Click Thru Rate, a common metric associated with AdWords, calculates how many times an ad was clicked on, versus how many times the ad was shown. While click thru rate can be helpful in certain aspects of ad creation and account management, overall the metric doesn’t hold much importance. For one, the information it can give an advertiser is limited to ad relevancy and features of the ad itself. I hear many advertisers ask the same question a lot about “What is considered a good CTR” Besides that question being an impossible one to answer, it may also indicate an advertiser isn’t collecting the right data or is preoccupied with the wrong data and will have a hard time in the long run being successful. To me a better question and one that I’ve always wondered is what is a good conversion rate within my industry or amongst my competition. I know what my conversion rate is but without something to compare it with, it too falls short of providing any useful data. However focusing on bringing that metric up to it’s highest level is where most of my effort goes in any AdWords campaign. One thing that is certain about that metric is, the higher the better. This is not true of Click Thru Rate though. I could have a higher than average click thru rate, but if none of those clicks are converting than that “high” click-thru rate is actually costing me money. To me a high performing campaign is one that maintains the highest conversion rate at the lowest possible cost. CTR has almost nothing to do with that. Though CTR may provide me with some indications where my ad is lacking relevancy and I’m not getting the most clicks possible – I could still be maintaining a high conversion rate and low cost per conversion. I often wonder why so many people are concerned with this metric and what they are using that data for exactly.
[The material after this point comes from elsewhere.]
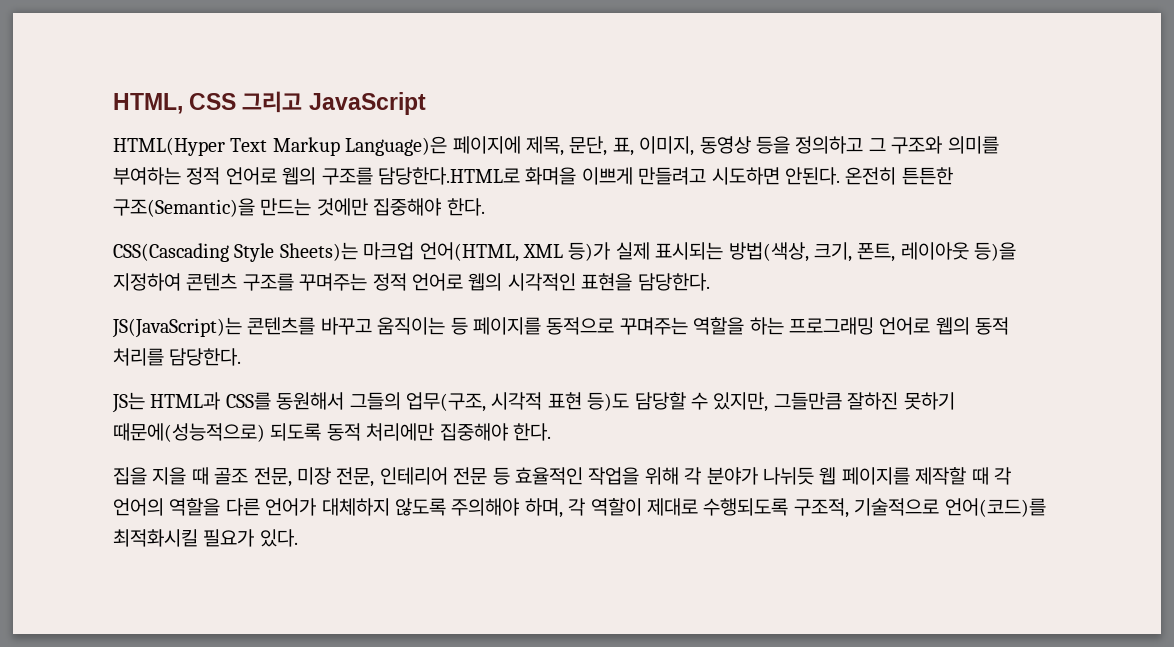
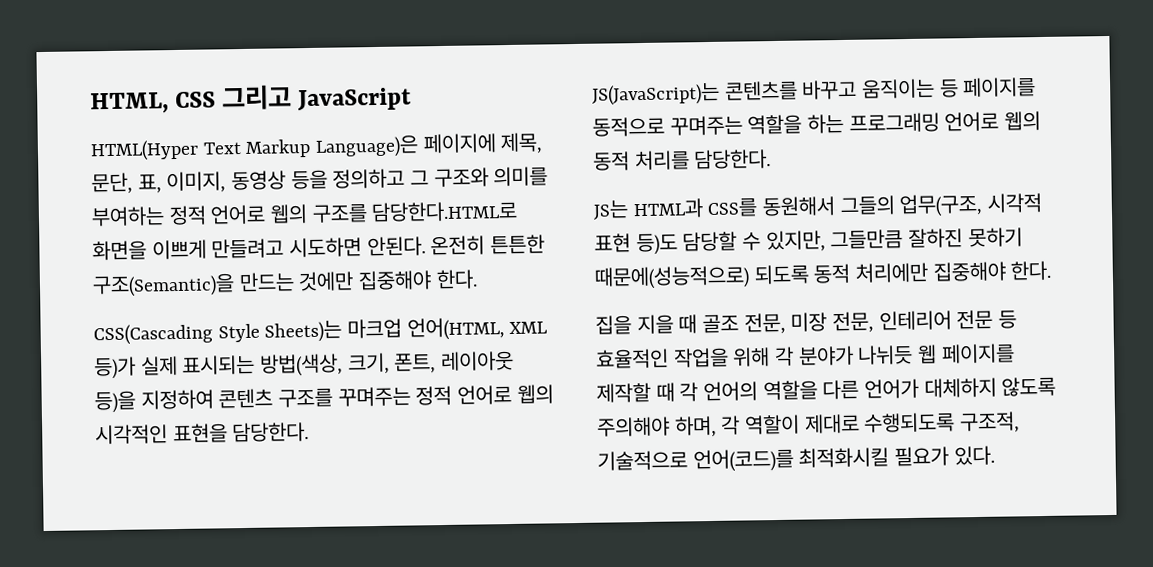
- HTML(Hyper Text Markup Language)은 페이지에 제목, 문단, 표, 이미지, 동영상 등을 정의하고 그 구조와 의미를 부여하는 정적 언어로 웹의 구조를 담당한다.HTML로 화며을 이쁘게 만들려고 시도하면 안된다.
+ HTML(Hyper Text Markup Language)은 페이지에 제목, 문단, 표, 이미지, 동영상 등을 정의하고 그 구조와 의미를 부여하는 정적 언어로 웹의 구조를 담당한다.HTML로 화면을 이쁘게 만들려고 시도하면 안된다.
Unreliability in the Metric
After understanding how a high CTR can actually hurt an advertiser, one should note the unreliability of this metric to provide any worthwhile data other than the quality of a keyword or ad. However even those stats are unreliable since the true value of a keyword or ad should still come from the ability to convert the clicks into sales. Again the metric falls short of providing any useful data.
The new ad format for AdWords while losing it’s real estate on the right hand side of organic searches has actually gained a great deal. Take a look at the the search I did for “buy shoes” Note the first result in the search on right from Zappos. That’s a lot of real estate they’ve garnered for the cost of 1 click. Even the ad below it is more lines than your typical paid ad. Rich snippets are another feature that paid ads have gained. Note the 2nd and 3rd result have ratings. By adding rich snippets to their website code (a feature also available to the organic advertiser) these sites are able to gain the addition of their google reviews added to their ad. Notice anything else? How about how the paid ad listings are beginning to blend in more with the organic listings? Aside from the the now very small square that says “Ad” they look very similar to the other non-paid listings. It appears their new placement on the left side with the other results may be part of a strategic plan for Google.
These new Paid Ads show at the top, sometimes middle and bottom of the organic results, omitting them from the right hand column altogether, is just one of the many upcoming changes to paid ads that will eventually even out the percentage of clicks each advertiser type gets. Historically, the organic results have received the largest majority of clicks, but that is likely to get closer to a 50/50 split and if placement has anything to do with that, the paid ads will be at an advantage.
For the organic advertiser, click thru rate will be an important metric to fine tune against some increasingly challenging competition. For years now we’ve seen the organic listings lose their prime page placement to increased map listings that started with a few but now sometimes have 7 listings, pushing the 1st organic result below the fold. In order to see the first result a user has to actually scroll down the page on some searches. Now we are seeing paid ads getting longer. Not just a little longer – a lot longer.
Google’s Intentions Are Geared for Paid Advertising
While the changes have been somewhat slow and spaced out over the last few years, if you add them all together they equal one glaring fact. Google is pushing for more advertisers in PPC. While this is not surprising, it could mean a few unwelcomed changes for organic and paid advertisers. Costs are likely to begin increasing as more advertisers sign on. In order to keep costs down and still capture clicks advertisers should pay special attention to ad relevancy and a well organized AdWords account structure that contains as many ad groups as there are products and possibly more depending how finite you think is necessary to get. For the organic advertiser with less control over which listing will show for which keyword, good onsite optimization will be key to ensuring you are relevant within a given search. Less overlap of multiple keywords for product pages will be essential.
Paid Advertising is a Worthwhile Consideration
Considering at least some paid advertising may not be a bad idea to map out keywords to certain pages. Even if you don’t have a lot of dollars to put into paid advertising, the smallest amount might be helpful for providing a road map for google while increasing your revenue at the same time. This is without mentioning the invaluable data you get from running a pay per click campaign. For this reason alone, it is a worthwhile form of advertising especially if you are just getting started online. The data you gather in the process can reveal the products in which you gain the most revenue from with the least amount of effort and money, and which products will need additional promotion, or better site visibility in order to increase sales. This data could take months, even years to figure out organically and if you consider time is money – well then you get my point.